Folkersma explains that “the abundance of Virginia Woolf’s purple ink readily found on a majority of the Stock Value Cards illustrates her involvement in the press to an extent beyond what I had even gathered from her diaries. These very utilitarian cards show how involved Woolf was in the more administrative operations behind the scenes.”
Purple ink and The Hours (Mrs. Dalloway)
According to Mark Hussey, Bloomsbury scholar and author, “most of The Hours (‘Mrs Dalloway‘) holograph is in Woolf’s favored purple ink, with some in black and a little in blue. Her corrections on the American proof are also in purple ink.”
In 2019, SP Books published a gorgeous edition of the handwritten manuscript of what would become Woolf’s famous 1925 novel, allowing anyone who could obtain a copy to see that many of the pages were written in purple ink. I did and wrote a post about it.
Purple ink a chapter, a letter, and a diary entry
Folkersma also recommends reading Ted Bishop’s chapter “Getting a Hold on Haddock: Virginia Woolf?s Inks” from Virginia Woolf and the World of Books (2018), the selected papers from the 2017 conference.

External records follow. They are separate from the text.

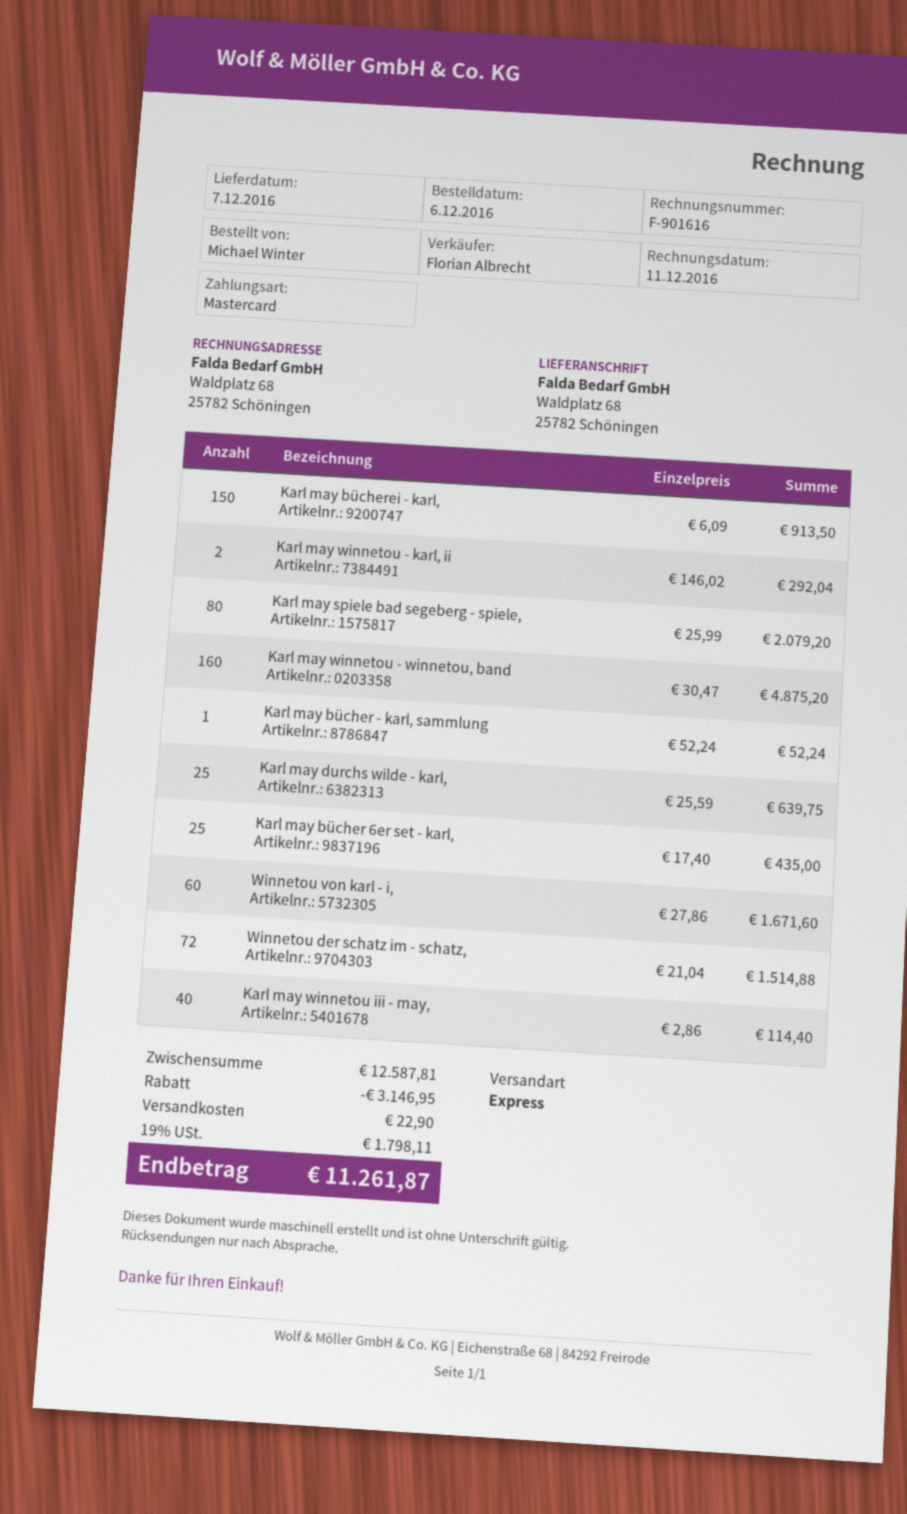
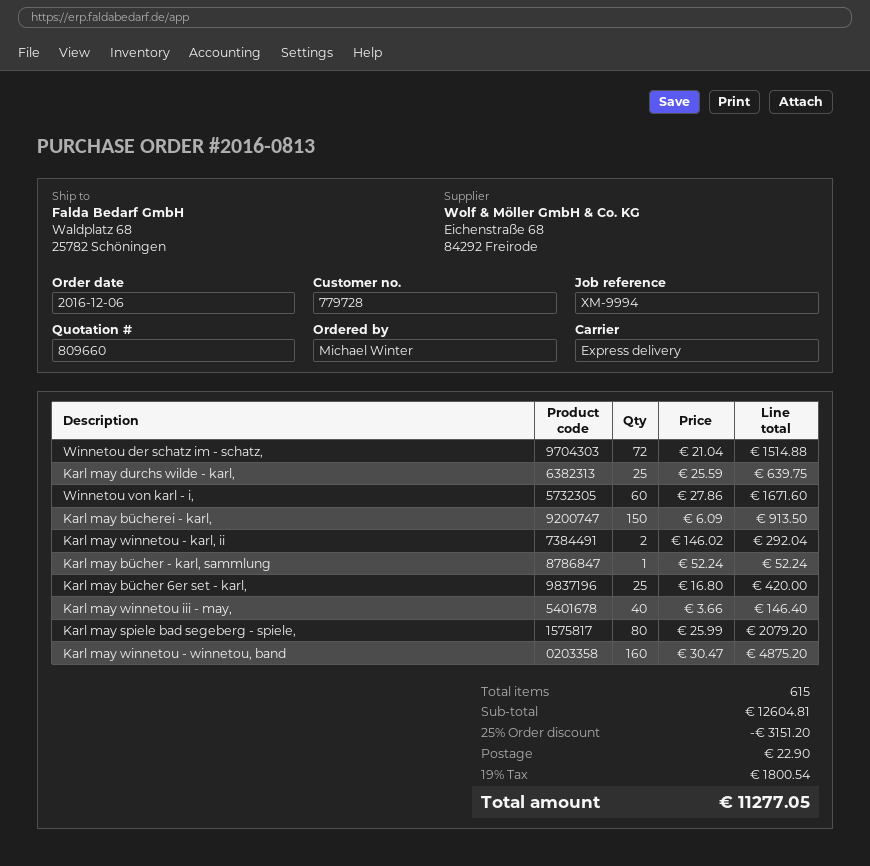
Karl may bücher 6er set - karl,: 25 x 17.40 = 435.00 -> 25 x 16.80 = 420.00
Karl may winnetou iii - may,: 40 x 2.86 = 114.40 -> 40 x 3.66 = 146.40
subtotal: 12587.81 -> 12604.81
discount: 3146.95 -> 3151.20
tax: 19% = 1798.11 -> 19% = 1800.54
total: 11261.87 -> 11277.05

And she mentions two Woolf quotes — one from a letter and one from a diary
This ink is Waterman?s fountain pen ink. Cheap, violet, indelible. (Which sounds as if I were paid to write their advertisements). – from a 1923 letter to Dorothy Brett
The degradation of steel pens is such that after doing my best to clip & file one into shape, I have to take to a Waterman, profoundly though I distrust them, & disbelieve in the capacity to convey the nobler & profounder thoughts.” – from a 1918 Diary entry
Roundtable participants at the 2017 Annual International Conference on Virginia Woolf sit below a screen showing a digitized ledger sheet from the Hogarth Press. Note the purple ink.